A structured Bayesian coalescent model was used to infer PBV GII dynamics between the southern (Victoria) and northern (New South Wales) sampling locations. The maximum clade credibility Bayesian tree was broadly congruent with the tree from the maximum likelihood (ML) analysis. The Bayesian analysis pointed to the possible role of Victoria as a PBV GII distribution source for the southeast of Australia. Indeed, the analyses identified Victoria as the location of origin for this group of viruses with more than 80% confidence. Similarly, the PBV GII virus population size in Victoria would also appear to be larger. While these results provide a first insight into the PBV GII dynamics, we acknowledge that the accuracy of the population size parameters in our analysis was limited, as reflected by the wide HPD. The same applies to the estimation of the migration rates between subpopulations, in which case the uncertainty of the estimates was particularly high. This is not surprising as it is well known that it is difficult to accurately estimate these parameters (more so with non-informative priors as it was in our case) especially when the sample size is relatively small as it was in this study [48]. This is further complicated when migration rates are small. Therefore, we recommend that future studies expand the data presented here to improve these estimates.

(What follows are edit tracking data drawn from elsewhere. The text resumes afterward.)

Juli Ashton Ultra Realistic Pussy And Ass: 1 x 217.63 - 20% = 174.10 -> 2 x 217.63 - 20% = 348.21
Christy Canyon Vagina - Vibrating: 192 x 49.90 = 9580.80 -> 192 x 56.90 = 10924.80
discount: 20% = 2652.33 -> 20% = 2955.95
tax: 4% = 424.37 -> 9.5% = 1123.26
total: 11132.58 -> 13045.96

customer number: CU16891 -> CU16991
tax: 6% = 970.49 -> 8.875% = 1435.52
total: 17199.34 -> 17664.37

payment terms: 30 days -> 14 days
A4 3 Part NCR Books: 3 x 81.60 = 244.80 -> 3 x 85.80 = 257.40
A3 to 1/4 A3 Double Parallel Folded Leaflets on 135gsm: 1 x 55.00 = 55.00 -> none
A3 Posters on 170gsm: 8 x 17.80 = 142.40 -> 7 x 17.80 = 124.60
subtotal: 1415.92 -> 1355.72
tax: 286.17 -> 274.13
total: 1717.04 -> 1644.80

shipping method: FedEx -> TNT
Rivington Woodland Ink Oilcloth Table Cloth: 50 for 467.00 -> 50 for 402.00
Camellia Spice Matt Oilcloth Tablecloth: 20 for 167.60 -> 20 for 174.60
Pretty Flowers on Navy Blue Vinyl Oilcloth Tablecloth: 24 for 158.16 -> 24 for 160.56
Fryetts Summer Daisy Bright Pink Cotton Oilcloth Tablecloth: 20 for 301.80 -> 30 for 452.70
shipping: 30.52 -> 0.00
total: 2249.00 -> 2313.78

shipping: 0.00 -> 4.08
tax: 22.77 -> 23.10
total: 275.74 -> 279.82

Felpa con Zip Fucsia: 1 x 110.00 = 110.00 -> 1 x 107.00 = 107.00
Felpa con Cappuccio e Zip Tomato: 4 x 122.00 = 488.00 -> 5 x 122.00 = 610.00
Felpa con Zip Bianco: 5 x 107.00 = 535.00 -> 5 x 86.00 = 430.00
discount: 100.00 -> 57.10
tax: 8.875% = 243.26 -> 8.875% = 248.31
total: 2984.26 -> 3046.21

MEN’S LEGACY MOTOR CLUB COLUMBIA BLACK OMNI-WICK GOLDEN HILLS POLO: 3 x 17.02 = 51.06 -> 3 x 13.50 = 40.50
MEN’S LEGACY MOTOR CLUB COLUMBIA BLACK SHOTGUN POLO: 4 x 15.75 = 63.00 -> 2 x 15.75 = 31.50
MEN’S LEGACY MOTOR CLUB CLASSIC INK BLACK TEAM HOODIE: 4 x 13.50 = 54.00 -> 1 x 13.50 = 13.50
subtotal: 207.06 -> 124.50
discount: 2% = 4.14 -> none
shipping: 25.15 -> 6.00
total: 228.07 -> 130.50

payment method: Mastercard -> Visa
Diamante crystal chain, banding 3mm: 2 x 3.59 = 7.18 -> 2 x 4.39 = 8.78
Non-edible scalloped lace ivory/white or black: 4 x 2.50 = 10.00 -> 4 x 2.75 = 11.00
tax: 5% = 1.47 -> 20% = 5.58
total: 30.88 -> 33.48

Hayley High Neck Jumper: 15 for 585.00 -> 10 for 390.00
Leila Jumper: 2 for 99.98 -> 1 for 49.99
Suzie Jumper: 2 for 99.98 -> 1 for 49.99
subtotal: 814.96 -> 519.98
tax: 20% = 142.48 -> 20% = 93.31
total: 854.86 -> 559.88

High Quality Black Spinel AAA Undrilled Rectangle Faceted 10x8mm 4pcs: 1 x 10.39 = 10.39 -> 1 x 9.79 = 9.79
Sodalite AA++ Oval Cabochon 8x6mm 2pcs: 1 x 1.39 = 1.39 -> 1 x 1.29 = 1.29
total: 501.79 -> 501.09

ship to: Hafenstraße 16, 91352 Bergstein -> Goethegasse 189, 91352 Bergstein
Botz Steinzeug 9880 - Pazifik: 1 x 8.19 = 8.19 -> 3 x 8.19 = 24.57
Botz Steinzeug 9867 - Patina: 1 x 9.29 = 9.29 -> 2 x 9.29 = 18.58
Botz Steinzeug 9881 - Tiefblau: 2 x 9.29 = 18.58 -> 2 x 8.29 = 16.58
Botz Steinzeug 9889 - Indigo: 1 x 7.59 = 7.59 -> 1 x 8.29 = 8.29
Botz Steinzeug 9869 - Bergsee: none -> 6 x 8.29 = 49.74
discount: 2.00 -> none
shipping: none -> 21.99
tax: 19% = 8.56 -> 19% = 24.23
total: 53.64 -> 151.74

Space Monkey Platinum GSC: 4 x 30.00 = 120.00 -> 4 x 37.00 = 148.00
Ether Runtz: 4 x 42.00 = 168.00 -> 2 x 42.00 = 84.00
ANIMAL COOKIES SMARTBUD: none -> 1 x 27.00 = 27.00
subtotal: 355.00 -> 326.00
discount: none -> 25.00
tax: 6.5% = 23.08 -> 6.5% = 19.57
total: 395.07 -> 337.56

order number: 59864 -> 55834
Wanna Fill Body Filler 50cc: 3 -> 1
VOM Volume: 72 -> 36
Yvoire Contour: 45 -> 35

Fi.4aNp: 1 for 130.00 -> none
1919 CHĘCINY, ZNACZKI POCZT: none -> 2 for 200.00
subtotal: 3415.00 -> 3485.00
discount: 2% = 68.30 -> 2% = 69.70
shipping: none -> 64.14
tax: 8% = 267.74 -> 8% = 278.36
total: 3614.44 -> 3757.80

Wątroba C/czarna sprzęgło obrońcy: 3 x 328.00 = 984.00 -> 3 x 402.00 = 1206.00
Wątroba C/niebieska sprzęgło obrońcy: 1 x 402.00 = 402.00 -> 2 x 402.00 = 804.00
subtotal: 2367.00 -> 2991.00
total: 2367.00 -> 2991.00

To better understand the epidemiology of PBVs GII in deer and to define whether transmission to domestic animals occurs, there is a need to conduct a more intensive PBV surveillance in deer and cattle, possibly also including other geographical regions of Australia. However, whether GI and/or GII can also play a causal role in respiratory diseases remains to be determined. The lack of a suitable mammalian cell culture system and/or gnotobiotic animal models where PBVs are successfully propagated makes it difficult to determine the tissue tropism and pathogenesis of PBVs in mammals. This study illustrates how novel molecular techniques can provide a new understanding of viral epidemiology and evolution. Future studies will be necessary to understand the dynamics of virus circulation. Although much remains to be understood regarding the epidemiology of PBV, our study suggests that PBV may be widely distributed in deer and cattle in southeastern Australia. In conclusion, this first phylogenetic survey provides new knowledge and understanding of the putative host range and tropism of PBVs and confirms the high genetic diversity of GI.